● Material for the task:
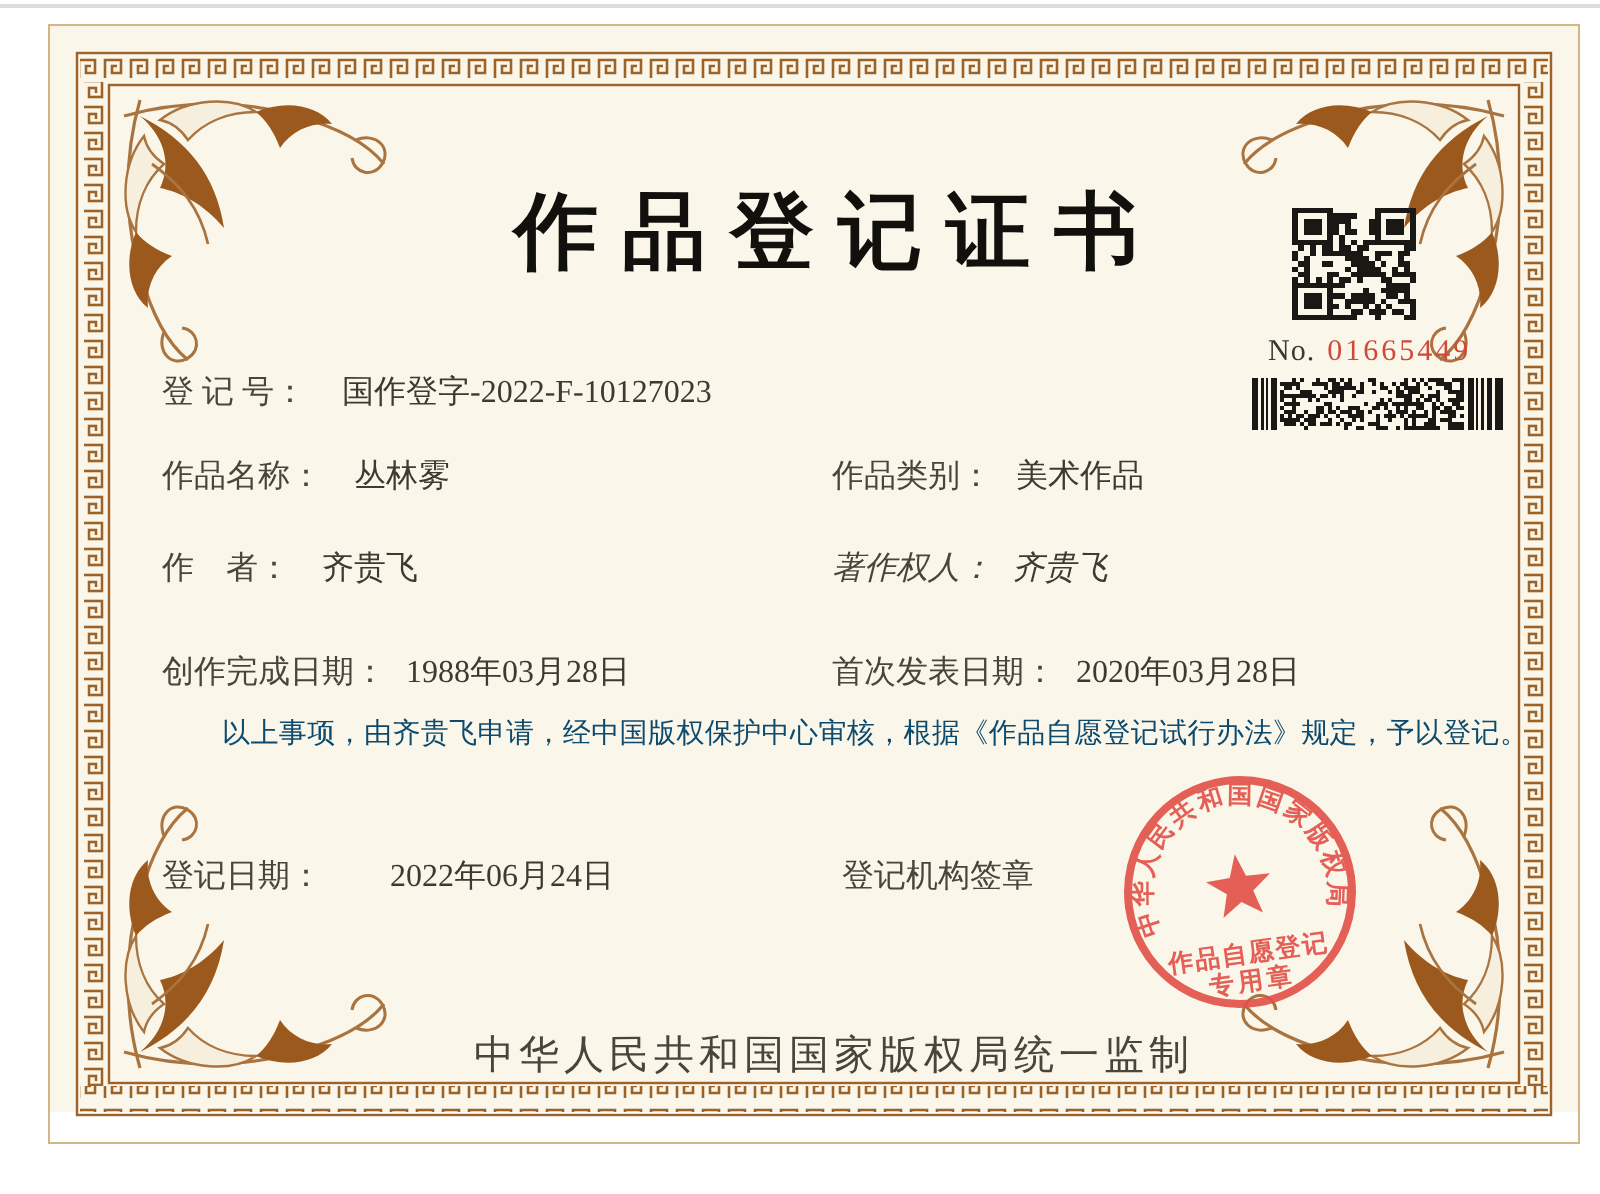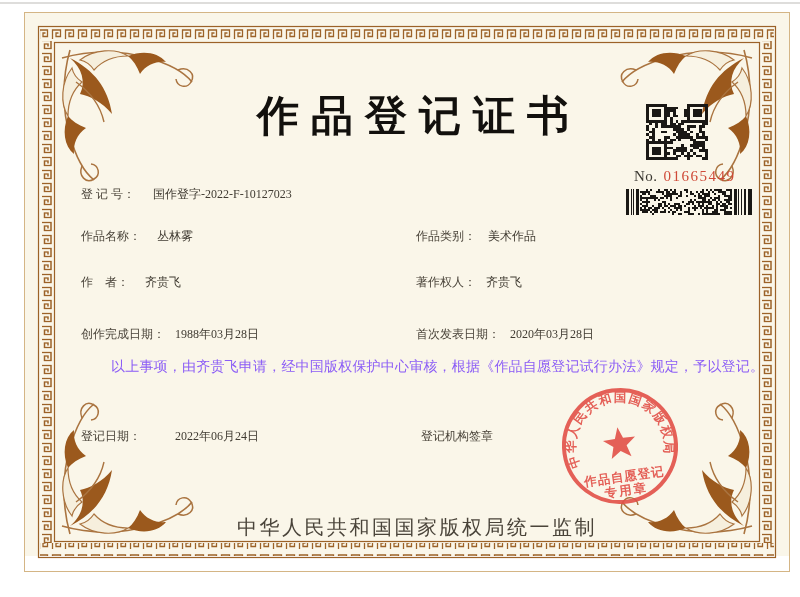--- a/index.html
+++ b/index.html
@@ -11,7 +11,7 @@
   .title{position:absolute;left:0;right:0;top:76px;margin:0;text-align:center;
          font-size:42px;font-weight:bold;color:#12100d;letter-spacing:12px;
          transform:translateX(12px);}
-  .fieldrow{position:absolute;font-size:12px;color:#4a443a;white-space:nowrap;}
+  .fieldrow{position:absolute;font-size:16px;color:#4a443a;white-space:nowrap;}
   .lbl{color:#4a443a;}
   .val{color:#3f3a31;}
   .m10{margin-left:10px;} .m12{margin-left:12px;} .m16{margin-left:16px;}

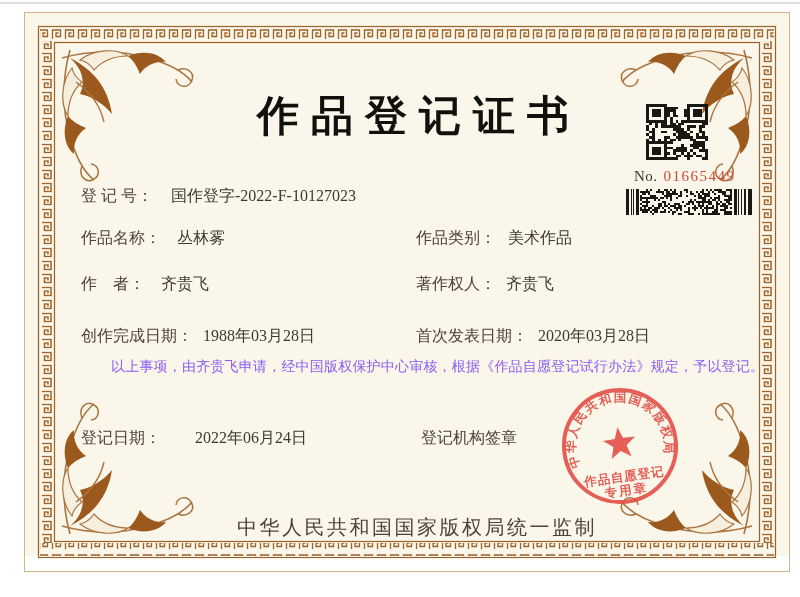--- a/index.html
+++ b/index.html
@@ -648,7 +648,7 @@
     <div class="fieldrow" style="left:57px;top:262px;text-align:center;">
       <span class="lbl">作　者：</span><span class="val m16">齐贵飞</span>
     </div>
-    <div class="fieldrow" style="left:392px;top:262px;">
+    <div class="fieldrow" style="left:392px;top:262px;font-style:italic;">
       <span class="lbl">著作权人：</span><span class="val m10">齐贵飞</span>
     </div>
 

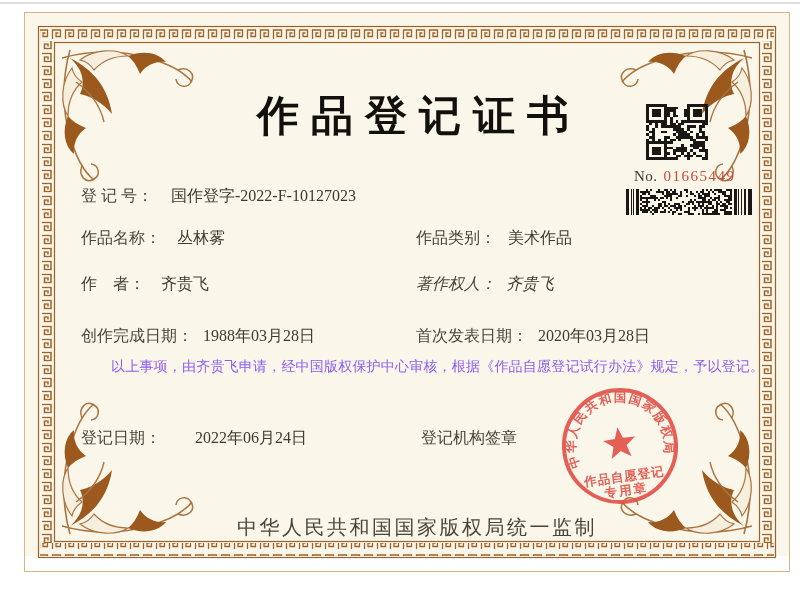--- a/index.html
+++ b/index.html
@@ -17,7 +17,7 @@
   .m10{margin-left:10px;} .m12{margin-left:12px;} .m16{margin-left:16px;}
   .m18{margin-left:18px;} .m34{margin-left:34px;}
   .statement{position:absolute;left:87px;top:346px;width:664px;font-size:14px;
-             color:#8b5cf6;letter-spacing:0.2px;white-space:nowrap;}
+             color:#0c4a6e;letter-spacing:0.2px;white-space:nowrap;}
   .footer{position:absolute;left:0;right:0;top:502px;text-align:center;font-size:20px;
           color:#4a443a;letter-spacing:2.5px;transform:translateX(10px);}
   .qr{position:absolute;left:622px;top:92px;}

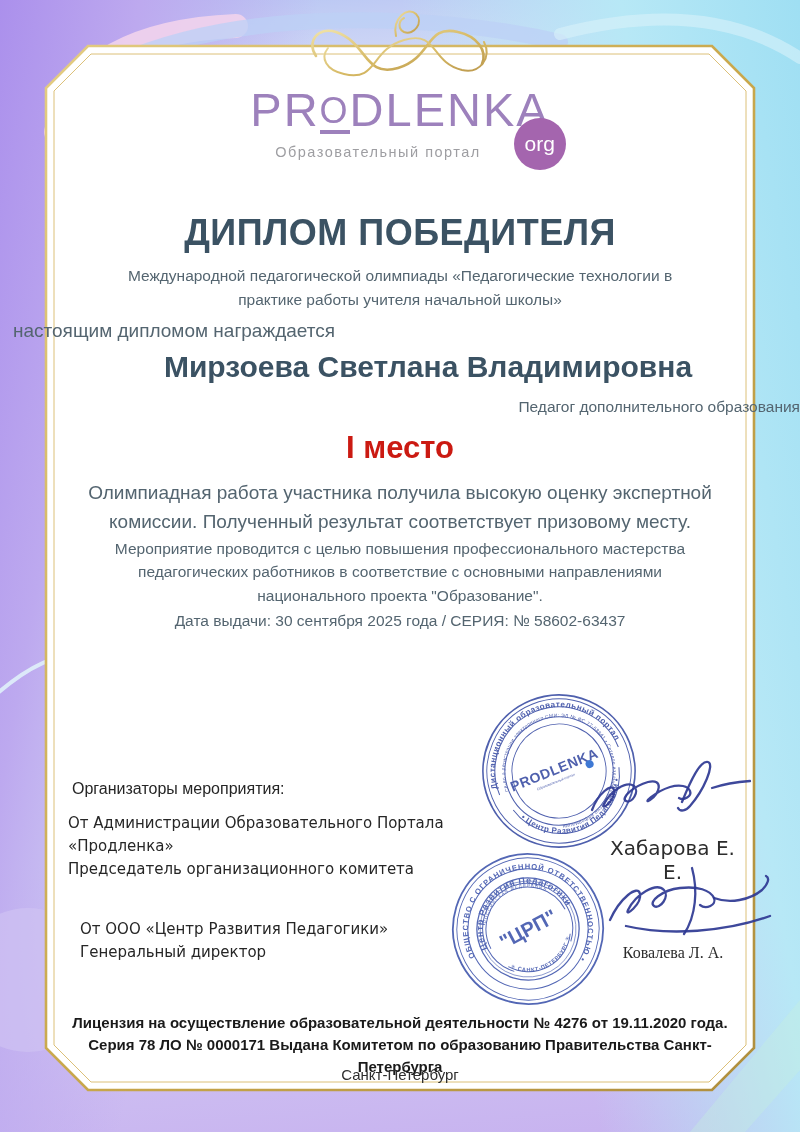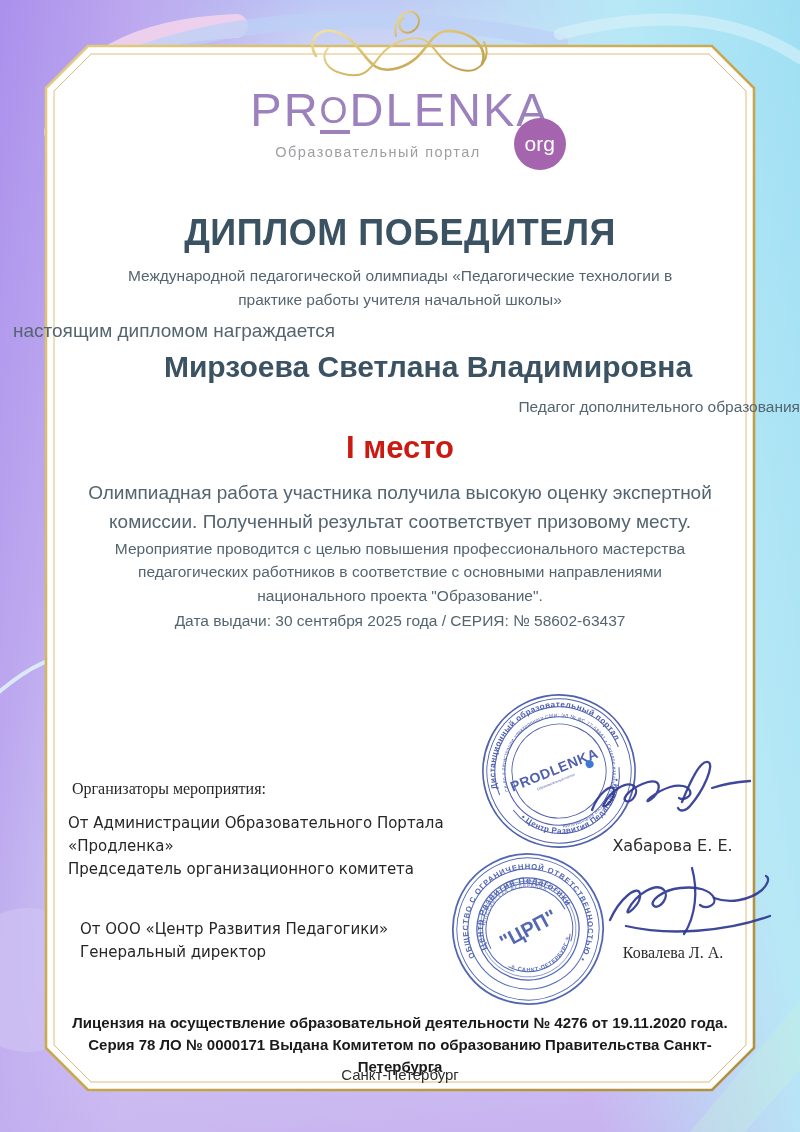--- a/index.html
+++ b/index.html
@@ -43,7 +43,7 @@
 
   
   .org-head{position:absolute;top:780px;left:72px;font-size:16px;color:#262626;
-    font-family:Liberation Serif, serif;}
+    font-family:Liberation Sans, sans-serif;}
   .org-block1{position:absolute;top:812px;left:68px;width:450px;font-size:15px;color:#262626;
     line-height:23px;font-family:"DejaVu Sans",sans-serif;white-space:pre-line;}
   .org-block2{position:absolute;top:918px;left:80px;width:420px;font-size:15px;color:#262626;

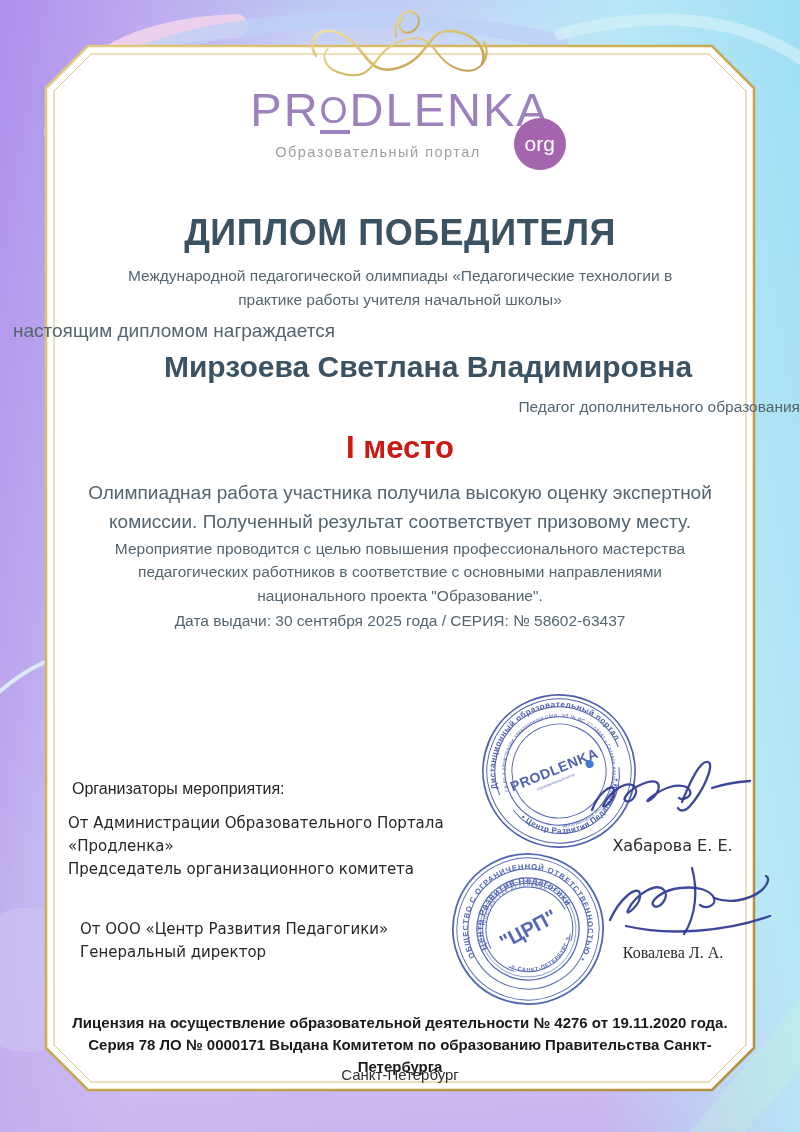--- a/index.html
+++ b/index.html
@@ -49,7 +49,7 @@
   .org-block2{position:absolute;top:918px;left:80px;width:420px;font-size:15px;color:#262626;
     line-height:23px;font-family:"DejaVu Sans",sans-serif;white-space:pre-line;}
   .signer1{position:absolute;top:836px;left:600px;width:145px;text-align:center;
-    font-size:16px;color:#2c2c2c;font-family:"DejaVu Sans",sans-serif;}
+    font-size:20px;color:#2c2c2c;font-family:"DejaVu Sans",sans-serif;}
   .signer2{position:absolute;top:944px;left:598px;width:150px;text-align:center;
     font-size:16px;color:#2c2c2c;font-family:Liberation Serif, serif;}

● Exercise brief: An exact copy of the entries, minus the pictures, is what's needed here.

● Solution:
--- a/index.html
+++ b/index.html
@@ -11,7 +11,7 @@
   .title{position:absolute;left:0;right:0;top:76px;margin:0;text-align:center;
          font-size:42px;font-weight:bold;color:#12100d;letter-spacing:12px;
          transform:translateX(12px);}
-  .fieldrow{position:absolute;font-size:12px;color:#4a443a;white-space:nowrap;}
+  .fieldrow{position:absolute;font-size:16px;color:#4a443a;white-space:nowrap;}
   .lbl{color:#4a443a;}
   .val{color:#3f3a31;}
   .m10{margin-left:10px;} .m12{margin-left:12px;} .m16{margin-left:16px;}

--- a/index.html
+++ b/index.html
@@ -648,7 +648,7 @@
     <div class="fieldrow" style="left:57px;top:262px;text-align:center;">
       <span class="lbl">作　者：</span><span class="val m16">齐贵飞</span>
     </div>
-    <div class="fieldrow" style="left:392px;top:262px;">
+    <div class="fieldrow" style="left:392px;top:262px;font-style:italic;">
       <span class="lbl">著作权人：</span><span class="val m10">齐贵飞</span>
     </div>
 

--- a/index.html
+++ b/index.html
@@ -17,7 +17,7 @@
   .m10{margin-left:10px;} .m12{margin-left:12px;} .m16{margin-left:16px;}
   .m18{margin-left:18px;} .m34{margin-left:34px;}
   .statement{position:absolute;left:87px;top:346px;width:664px;font-size:14px;
-             color:#8b5cf6;letter-spacing:0.2px;white-space:nowrap;}
+             color:#0c4a6e;letter-spacing:0.2px;white-space:nowrap;}
   .footer{position:absolute;left:0;right:0;top:502px;text-align:center;font-size:20px;
           color:#4a443a;letter-spacing:2.5px;transform:translateX(10px);}
   .qr{position:absolute;left:622px;top:92px;}

--- a/index.html
+++ b/index.html
@@ -43,7 +43,7 @@
 
   
   .org-head{position:absolute;top:780px;left:72px;font-size:16px;color:#262626;
-    font-family:Liberation Serif, serif;}
+    font-family:Liberation Sans, sans-serif;}
   .org-block1{position:absolute;top:812px;left:68px;width:450px;font-size:15px;color:#262626;
     line-height:23px;font-family:"DejaVu Sans",sans-serif;white-space:pre-line;}
   .org-block2{position:absolute;top:918px;left:80px;width:420px;font-size:15px;color:#262626;

--- a/index.html
+++ b/index.html
@@ -49,7 +49,7 @@
   .org-block2{position:absolute;top:918px;left:80px;width:420px;font-size:15px;color:#262626;
     line-height:23px;font-family:"DejaVu Sans",sans-serif;white-space:pre-line;}
   .signer1{position:absolute;top:836px;left:600px;width:145px;text-align:center;
-    font-size:16px;color:#2c2c2c;font-family:"DejaVu Sans",sans-serif;}
+    font-size:20px;color:#2c2c2c;font-family:"DejaVu Sans",sans-serif;}
   .signer2{position:absolute;top:944px;left:598px;width:150px;text-align:center;
     font-size:16px;color:#2c2c2c;font-family:Liberation Serif, serif;}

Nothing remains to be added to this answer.